Report back every line in the data that includes the string "decoration".
Segment Start: Data shown
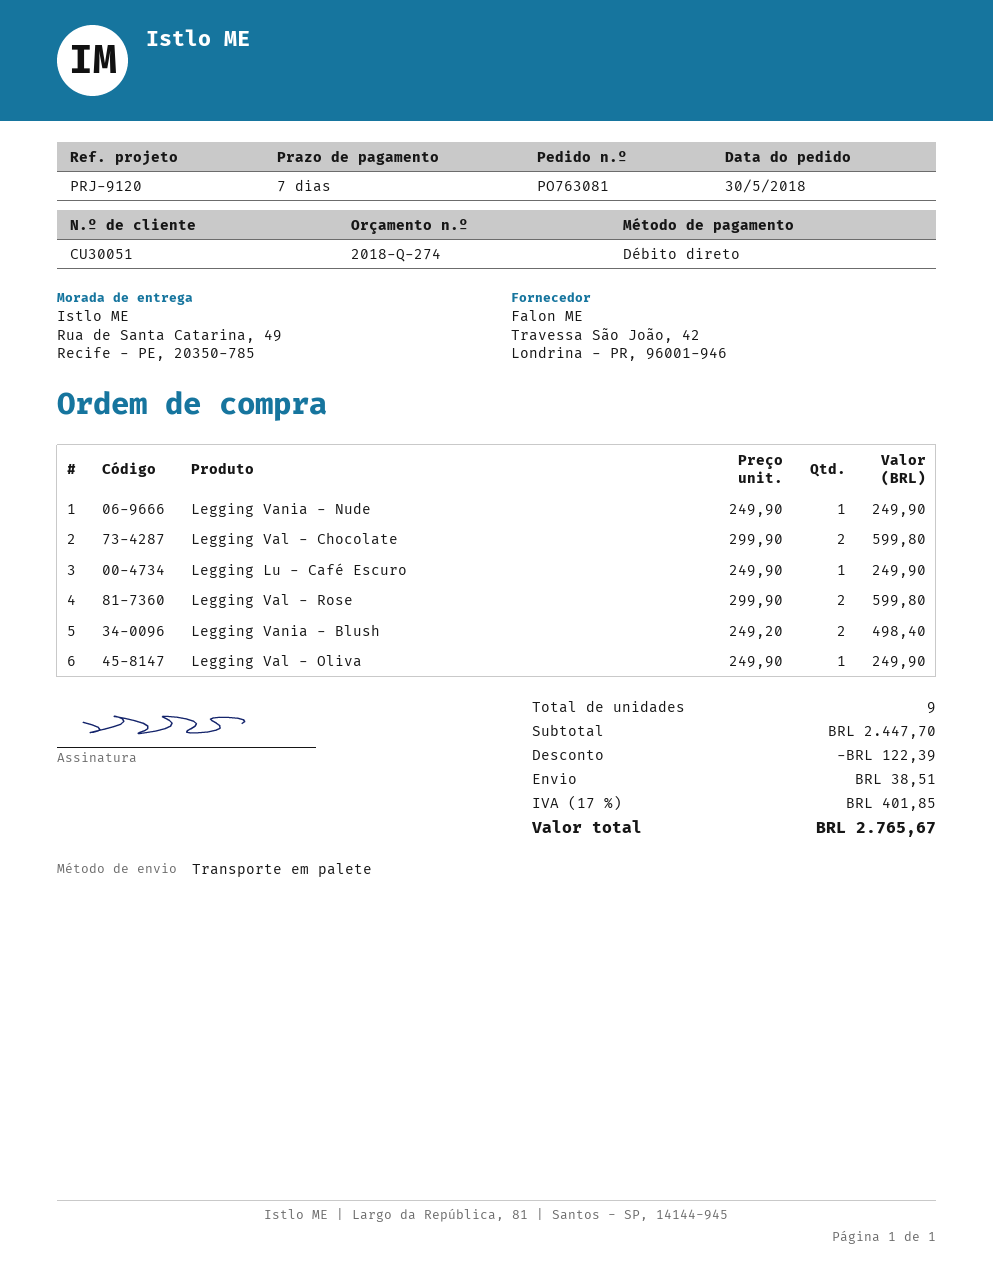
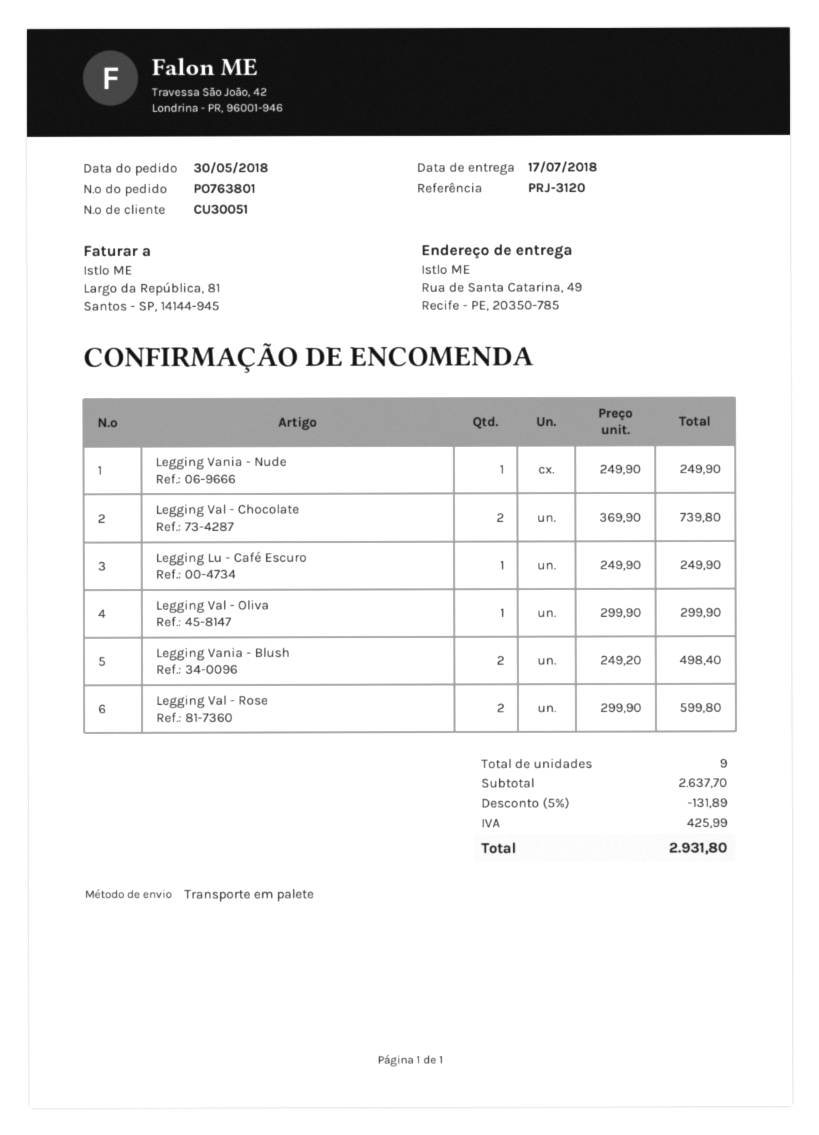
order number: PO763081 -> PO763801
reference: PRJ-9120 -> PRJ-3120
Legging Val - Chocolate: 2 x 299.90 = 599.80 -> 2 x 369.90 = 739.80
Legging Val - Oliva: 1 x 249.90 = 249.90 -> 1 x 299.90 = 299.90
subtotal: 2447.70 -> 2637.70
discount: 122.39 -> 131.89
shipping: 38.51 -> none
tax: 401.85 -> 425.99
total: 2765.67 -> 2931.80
Segment End: Data shown
Segment Start: Data shown
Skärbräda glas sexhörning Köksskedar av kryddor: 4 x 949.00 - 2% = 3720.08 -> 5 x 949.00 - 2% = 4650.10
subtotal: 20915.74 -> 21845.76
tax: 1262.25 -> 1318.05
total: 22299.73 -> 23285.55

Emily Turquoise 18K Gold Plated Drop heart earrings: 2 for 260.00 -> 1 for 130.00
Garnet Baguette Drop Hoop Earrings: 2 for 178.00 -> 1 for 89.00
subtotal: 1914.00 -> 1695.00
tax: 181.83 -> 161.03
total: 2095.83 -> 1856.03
Segment End: Data shown
Segment Start: Data shown
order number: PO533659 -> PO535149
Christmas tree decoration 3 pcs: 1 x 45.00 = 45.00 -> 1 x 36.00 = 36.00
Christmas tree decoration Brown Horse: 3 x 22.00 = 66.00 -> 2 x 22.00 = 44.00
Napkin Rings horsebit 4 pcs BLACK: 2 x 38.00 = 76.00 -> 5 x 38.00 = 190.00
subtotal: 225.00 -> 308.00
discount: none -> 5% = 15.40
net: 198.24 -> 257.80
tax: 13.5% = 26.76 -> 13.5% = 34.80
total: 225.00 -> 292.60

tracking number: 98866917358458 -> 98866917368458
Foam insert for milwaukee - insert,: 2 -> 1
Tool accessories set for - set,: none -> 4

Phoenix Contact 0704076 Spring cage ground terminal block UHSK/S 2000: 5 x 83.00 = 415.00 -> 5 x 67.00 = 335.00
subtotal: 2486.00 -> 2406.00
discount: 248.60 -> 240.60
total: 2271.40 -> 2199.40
Segment End: Data shown
• Response to this task:
Christmas tree decoration 3 pcs: 1 x 45.00 = 45.00 -> 1 x 36.00 = 36.00
Christmas tree decoration Brown Horse: 3 x 22.00 = 66.00 -> 2 x 22.00 = 44.00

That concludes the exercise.